#### TASK ITEM:
The exercise calls for the lines from the one containing "за широтою 5′.</p>" to the end of the data below to be output exactly, pictures excluded.

#### RECORD EXCERPTS:
--------------------------------

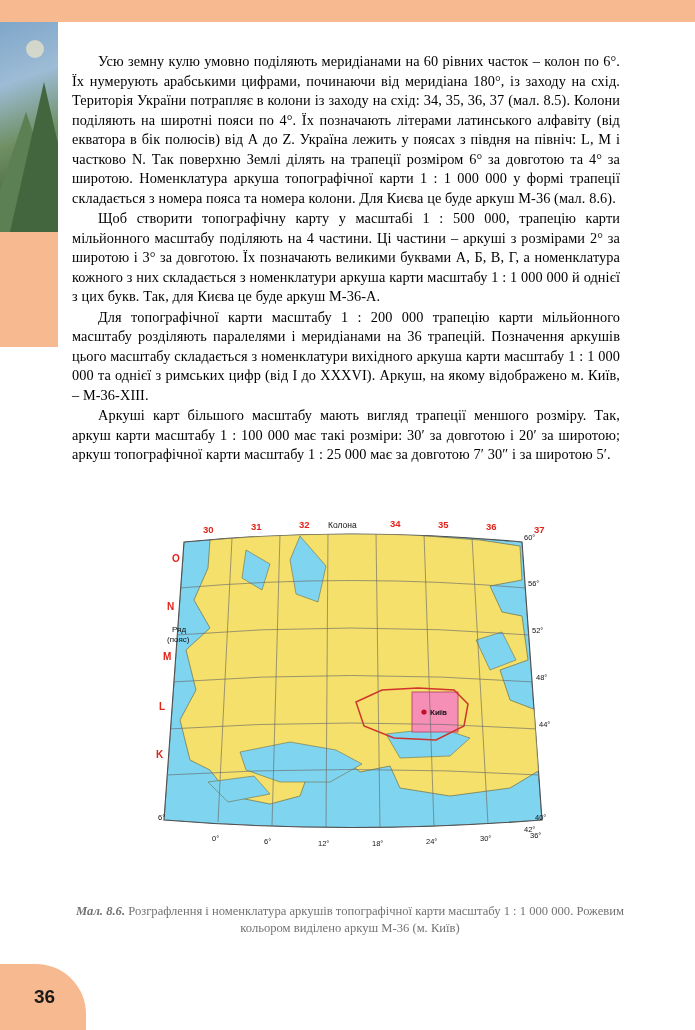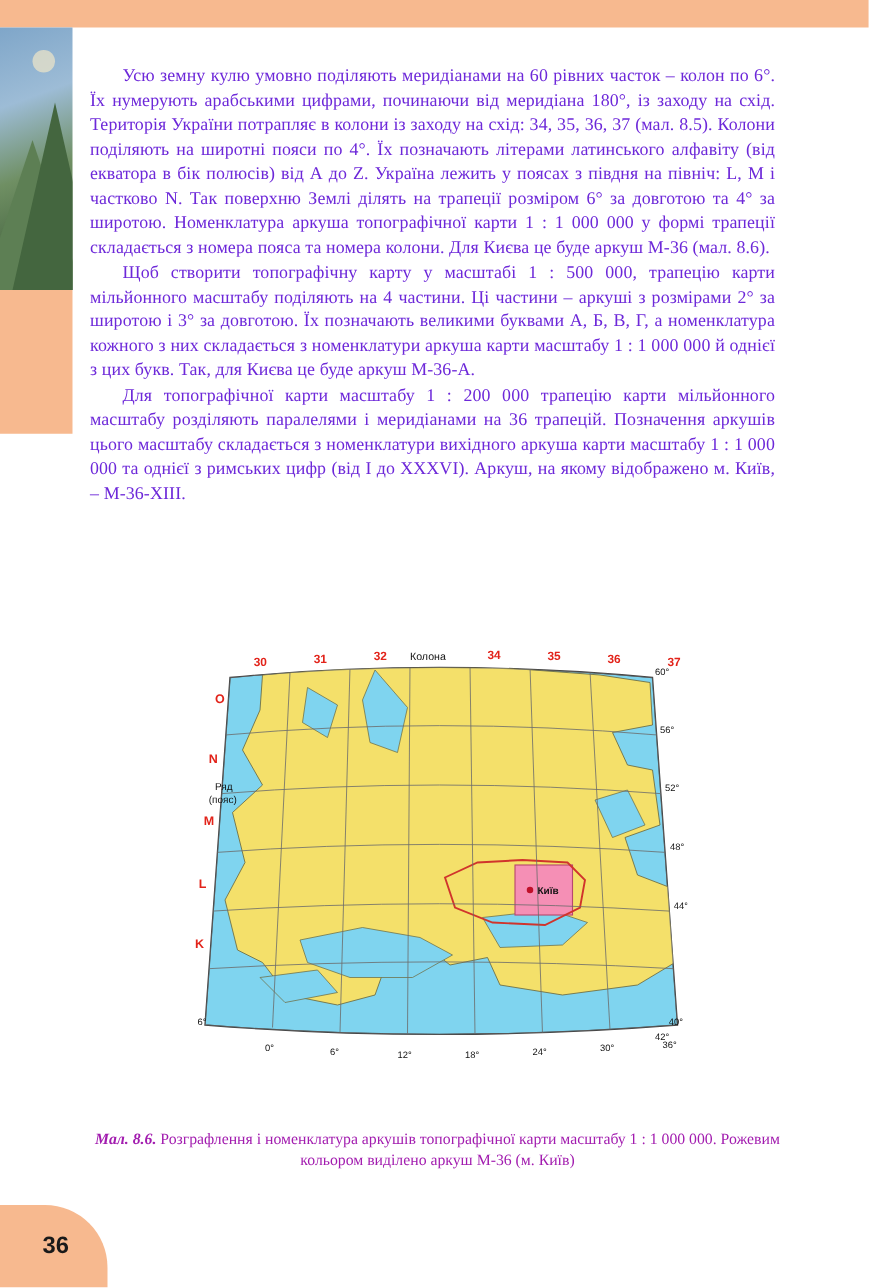--- a/index.html
+++ b/index.html
@@ -96,7 +96,7 @@
     line-height: 19.5px;
     text-align: justify;
     text-indent: 26px;
-    color: #6d28d9;
+    color: #000000;
     letter-spacing: .1px;
   }
 

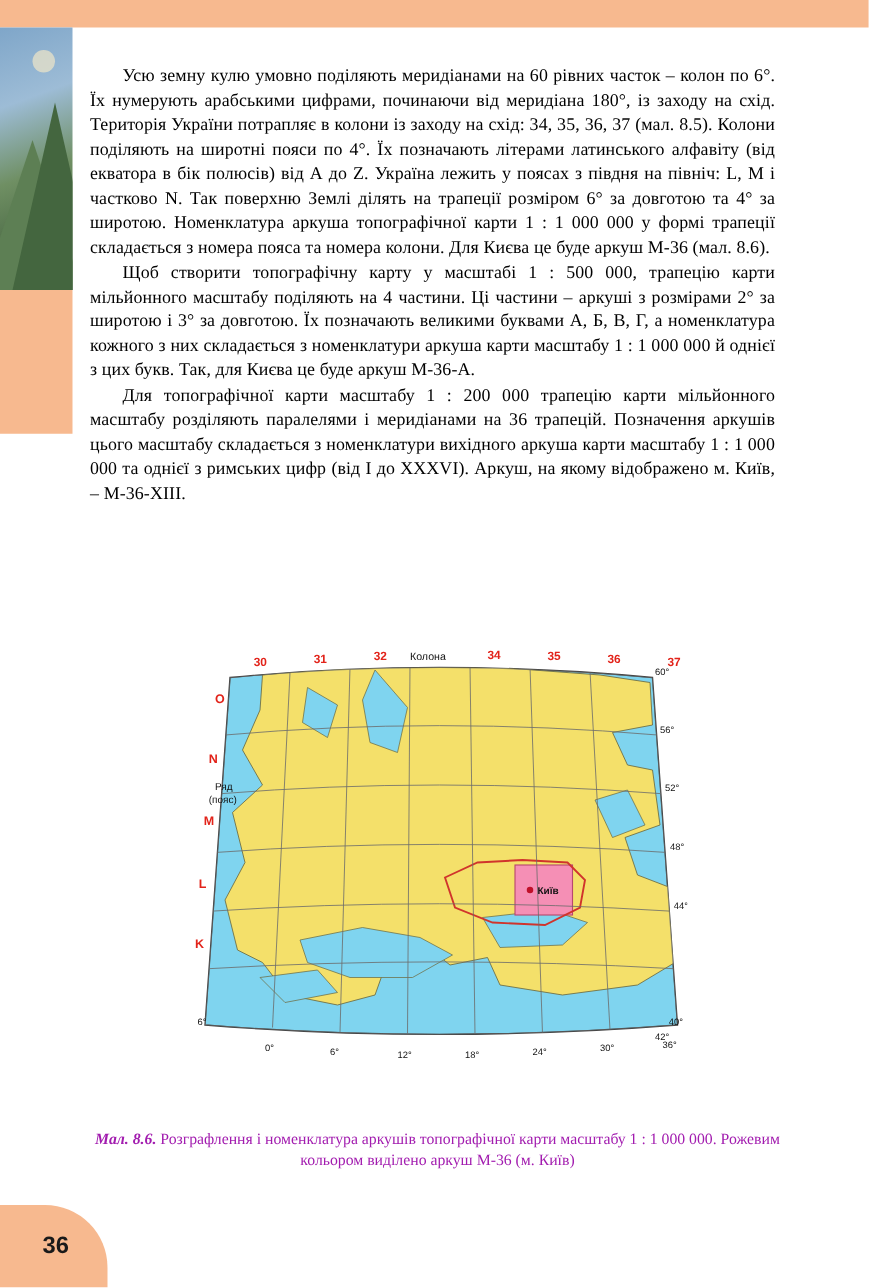--- a/index.html
+++ b/index.html
@@ -139,6 +139,7 @@
   <p class="para">Усю земну кулю умовно поділяють меридіанами на 60 рівних час­ток – колон по 6°. Їх нумерують арабськими цифрами, починаючи від меридіана 180°, із заходу на схід. Територія України потрапляє в коло­ни із заходу на схід: 34, 35, 36, 37 (мал. 8.5). Колони поділяють на широтні пояси по 4°. Їх позначають літерами латинського алфавіту (від екватора в бік полюсів) від А до Z. Україна лежить у поясах з пів­дня на північ: L, M i частково N. Так поверхню Землі ділять на трапе­ції розміром 6° за довготою та 4° за широтою. Номенклатура аркуша топографічної карти 1 : 1 000 000 у формі трапеції складається з номе­ра пояса та номера колони. Для Києва це буде аркуш М-36 (мал. 8.6).</p>
   <p class="para">Щоб створити топографічну карту у масштабі 1 : 500 000, трапецію карти мільйонного масштабу поділяють на 4 частини. Ці частини – аркуші з розмірами 2° за широтою і 3° за довготою. Їх позначають великими буквами А, Б, В, Г, а номенклатура кожного з них склада­ється з номенклатури аркуша карти масштабу 1 : 1 000 000 й однієї з цих букв. Так, для Києва це буде аркуш М-36-А.</p>
   <p class="para">Для топографічної карти масштабу 1 : 200 000 трапецію карти мільйонного масштабу розділяють паралелями і меридіанами на 36 трапецій. Позначення аркушів цього масштабу складається з номен­клатури вихідного аркуша карти масштабу 1 : 1 000 000 та однієї з римських цифр (від I до XXXVI). Аркуш, на якому відображено м. Київ, – М-36-XIII.</p>
+  <p class="para">Аркуші карт більшого масштабу мають вигляд трапеції меншого розміру. Так, аркуш карти масштабу 1 : 100 000 має такі розміри: 30′ за довготою і 20′ за широтою; аркуш топографічної карти масштабу 1 : 25 000 має за довготою 7′ 30″ і за широтою 5′.</p>
 </div>
 
 <div class="figure">

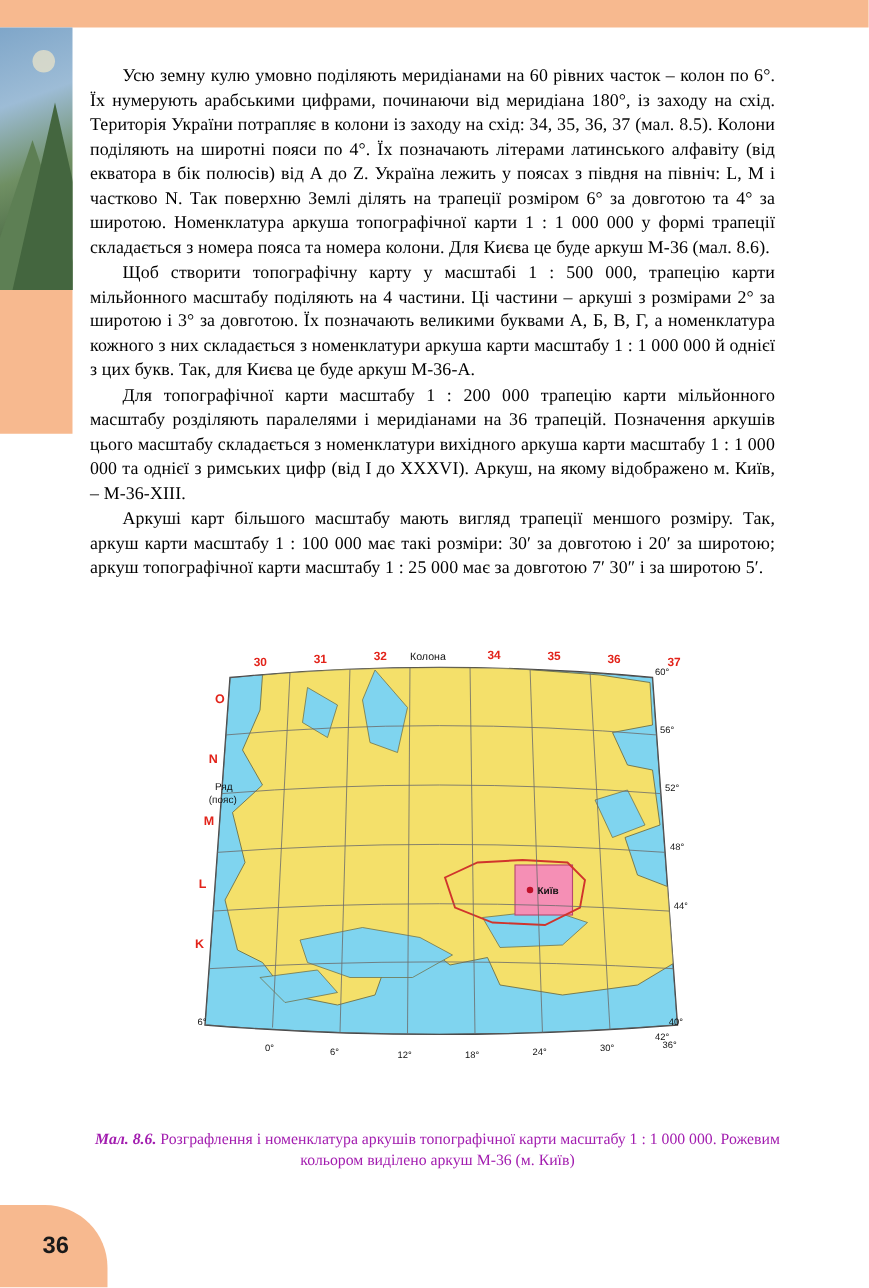--- a/index.html
+++ b/index.html
@@ -118,7 +118,7 @@
     font-size: 12.6px;
     line-height: 17px;
     text-align: center;
-    color: #a21caf;
+    color: #737373;
   }
   .cap-ital { font-style: italic; font-weight: bold; }
 </style>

--------------------------------

#### EXPECTED OUTPUT:
+  <p class="para">Аркуші карт більшого масштабу мають вигляд трапеції меншого розміру. Так, аркуш карти масштабу 1 : 100 000 має такі розміри: 30′ за довготою і 20′ за широтою; аркуш топографічної карти масштабу 1 : 25 000 має за довготою 7′ 30″ і за широтою 5′.</p>
 </div>
 
 <div class="figure">

--- a/index.html
+++ b/index.html
@@ -118,7 +118,7 @@
     font-size: 12.6px;
     line-height: 17px;
     text-align: center;
-    color: #a21caf;
+    color: #737373;
   }
   .cap-ital { font-style: italic; font-weight: bold; }
 </style>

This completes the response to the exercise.